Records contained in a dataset
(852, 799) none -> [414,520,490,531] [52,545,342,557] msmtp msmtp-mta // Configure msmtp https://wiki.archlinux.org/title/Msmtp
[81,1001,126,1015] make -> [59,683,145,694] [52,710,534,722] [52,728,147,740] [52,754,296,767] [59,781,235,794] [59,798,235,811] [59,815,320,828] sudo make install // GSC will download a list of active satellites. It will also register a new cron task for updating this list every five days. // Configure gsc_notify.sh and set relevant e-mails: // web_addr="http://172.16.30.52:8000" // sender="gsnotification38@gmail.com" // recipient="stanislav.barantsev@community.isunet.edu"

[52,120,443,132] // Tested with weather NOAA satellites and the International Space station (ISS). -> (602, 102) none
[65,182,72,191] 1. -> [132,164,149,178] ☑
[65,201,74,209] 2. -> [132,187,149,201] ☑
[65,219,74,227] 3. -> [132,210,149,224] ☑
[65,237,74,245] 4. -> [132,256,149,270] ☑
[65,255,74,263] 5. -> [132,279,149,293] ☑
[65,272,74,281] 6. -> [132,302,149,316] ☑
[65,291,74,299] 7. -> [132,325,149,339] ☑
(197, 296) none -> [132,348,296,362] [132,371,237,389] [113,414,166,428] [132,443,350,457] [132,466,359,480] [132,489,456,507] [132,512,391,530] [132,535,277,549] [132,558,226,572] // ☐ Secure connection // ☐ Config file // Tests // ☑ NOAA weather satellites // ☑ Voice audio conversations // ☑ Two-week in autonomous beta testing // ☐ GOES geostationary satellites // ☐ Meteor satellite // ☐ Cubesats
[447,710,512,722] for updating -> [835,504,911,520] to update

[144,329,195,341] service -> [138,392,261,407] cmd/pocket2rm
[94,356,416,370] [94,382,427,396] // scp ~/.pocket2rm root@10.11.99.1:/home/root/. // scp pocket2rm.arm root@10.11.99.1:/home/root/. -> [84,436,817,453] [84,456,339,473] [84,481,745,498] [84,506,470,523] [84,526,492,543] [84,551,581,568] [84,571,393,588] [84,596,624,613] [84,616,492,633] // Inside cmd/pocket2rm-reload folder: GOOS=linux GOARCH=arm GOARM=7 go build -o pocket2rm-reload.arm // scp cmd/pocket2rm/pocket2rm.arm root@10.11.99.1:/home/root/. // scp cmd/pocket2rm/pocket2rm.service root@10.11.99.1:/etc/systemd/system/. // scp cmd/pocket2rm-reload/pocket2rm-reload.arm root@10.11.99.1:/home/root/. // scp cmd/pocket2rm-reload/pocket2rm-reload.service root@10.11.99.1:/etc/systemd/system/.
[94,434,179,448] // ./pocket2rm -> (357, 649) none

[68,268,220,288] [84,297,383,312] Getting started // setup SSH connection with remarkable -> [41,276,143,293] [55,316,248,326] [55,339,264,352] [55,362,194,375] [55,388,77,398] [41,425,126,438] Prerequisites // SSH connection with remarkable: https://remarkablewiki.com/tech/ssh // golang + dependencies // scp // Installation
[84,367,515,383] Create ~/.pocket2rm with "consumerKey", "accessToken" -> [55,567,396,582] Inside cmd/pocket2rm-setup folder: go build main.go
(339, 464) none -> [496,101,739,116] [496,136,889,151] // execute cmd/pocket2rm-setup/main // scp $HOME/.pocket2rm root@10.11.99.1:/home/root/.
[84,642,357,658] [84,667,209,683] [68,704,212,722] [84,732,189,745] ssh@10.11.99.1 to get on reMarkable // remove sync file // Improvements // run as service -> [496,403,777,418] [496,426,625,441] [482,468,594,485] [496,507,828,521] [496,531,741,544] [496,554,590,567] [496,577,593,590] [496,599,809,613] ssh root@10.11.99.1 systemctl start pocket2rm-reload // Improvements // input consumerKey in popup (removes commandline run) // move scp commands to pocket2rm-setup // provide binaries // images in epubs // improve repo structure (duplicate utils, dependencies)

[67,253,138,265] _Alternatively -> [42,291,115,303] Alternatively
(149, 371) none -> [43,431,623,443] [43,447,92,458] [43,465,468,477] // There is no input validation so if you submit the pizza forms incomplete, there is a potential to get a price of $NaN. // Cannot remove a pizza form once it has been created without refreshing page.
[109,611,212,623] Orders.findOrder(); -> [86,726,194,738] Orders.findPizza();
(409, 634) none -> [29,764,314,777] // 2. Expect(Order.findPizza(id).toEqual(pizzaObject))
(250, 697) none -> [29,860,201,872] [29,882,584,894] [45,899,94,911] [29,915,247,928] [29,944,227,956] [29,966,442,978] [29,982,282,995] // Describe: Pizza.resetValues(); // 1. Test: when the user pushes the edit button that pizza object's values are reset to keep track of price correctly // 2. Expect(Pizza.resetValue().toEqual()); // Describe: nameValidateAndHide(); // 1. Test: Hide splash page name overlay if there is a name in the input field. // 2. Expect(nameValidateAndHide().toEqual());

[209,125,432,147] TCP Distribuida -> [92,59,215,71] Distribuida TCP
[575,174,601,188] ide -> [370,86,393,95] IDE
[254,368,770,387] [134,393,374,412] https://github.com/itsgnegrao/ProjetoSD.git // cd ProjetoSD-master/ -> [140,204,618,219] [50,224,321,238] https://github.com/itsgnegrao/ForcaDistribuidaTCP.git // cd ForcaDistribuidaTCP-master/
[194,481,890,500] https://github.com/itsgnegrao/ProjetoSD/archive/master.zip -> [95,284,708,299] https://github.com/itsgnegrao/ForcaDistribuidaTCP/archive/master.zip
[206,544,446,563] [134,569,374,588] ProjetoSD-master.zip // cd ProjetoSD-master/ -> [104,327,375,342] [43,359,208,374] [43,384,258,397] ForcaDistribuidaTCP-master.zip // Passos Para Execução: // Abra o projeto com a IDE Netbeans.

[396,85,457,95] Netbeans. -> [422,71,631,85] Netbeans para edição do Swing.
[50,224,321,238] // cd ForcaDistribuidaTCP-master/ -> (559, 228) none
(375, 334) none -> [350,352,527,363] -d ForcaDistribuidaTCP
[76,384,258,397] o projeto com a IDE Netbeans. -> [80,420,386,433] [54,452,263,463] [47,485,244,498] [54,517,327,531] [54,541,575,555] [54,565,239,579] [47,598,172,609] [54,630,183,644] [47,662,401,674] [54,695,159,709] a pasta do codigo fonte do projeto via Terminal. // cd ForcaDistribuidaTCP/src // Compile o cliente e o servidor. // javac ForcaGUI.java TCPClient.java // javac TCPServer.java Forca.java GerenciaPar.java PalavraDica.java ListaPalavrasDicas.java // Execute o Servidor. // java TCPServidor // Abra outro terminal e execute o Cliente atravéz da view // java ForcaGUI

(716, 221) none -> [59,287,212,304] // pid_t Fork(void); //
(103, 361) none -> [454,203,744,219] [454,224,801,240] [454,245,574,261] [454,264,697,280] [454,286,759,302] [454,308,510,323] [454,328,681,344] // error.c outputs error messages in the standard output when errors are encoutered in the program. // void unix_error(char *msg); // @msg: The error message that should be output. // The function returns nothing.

• TASK GOAL
Look above for the line holding "[65,291,74,299] 7. -> [132,325,149,339] ☑" and the line holding "[144,329,195,341] service ->", then output exactly those two lines and every line between them, nothing more.

• EXPECTED ANSWER
[65,291,74,299] 7. -> [132,325,149,339] ☑
(197, 296) none -> [132,348,296,362] [132,371,237,389] [113,414,166,428] [132,443,350,457] [132,466,359,480] [132,489,456,507] [132,512,391,530] [132,535,277,549] [132,558,226,572] // ☐ Secure connection // ☐ Config file // Tests // ☑ NOAA weather satellites // ☑ Voice audio conversations // ☑ Two-week in autonomous beta testing // ☐ GOES geostationary satellites // ☐ Meteor satellite // ☐ Cubesats
[447,710,512,722] for updating -> [835,504,911,520] to update

[144,329,195,341] service -> [138,392,261,407] cmd/pocket2rm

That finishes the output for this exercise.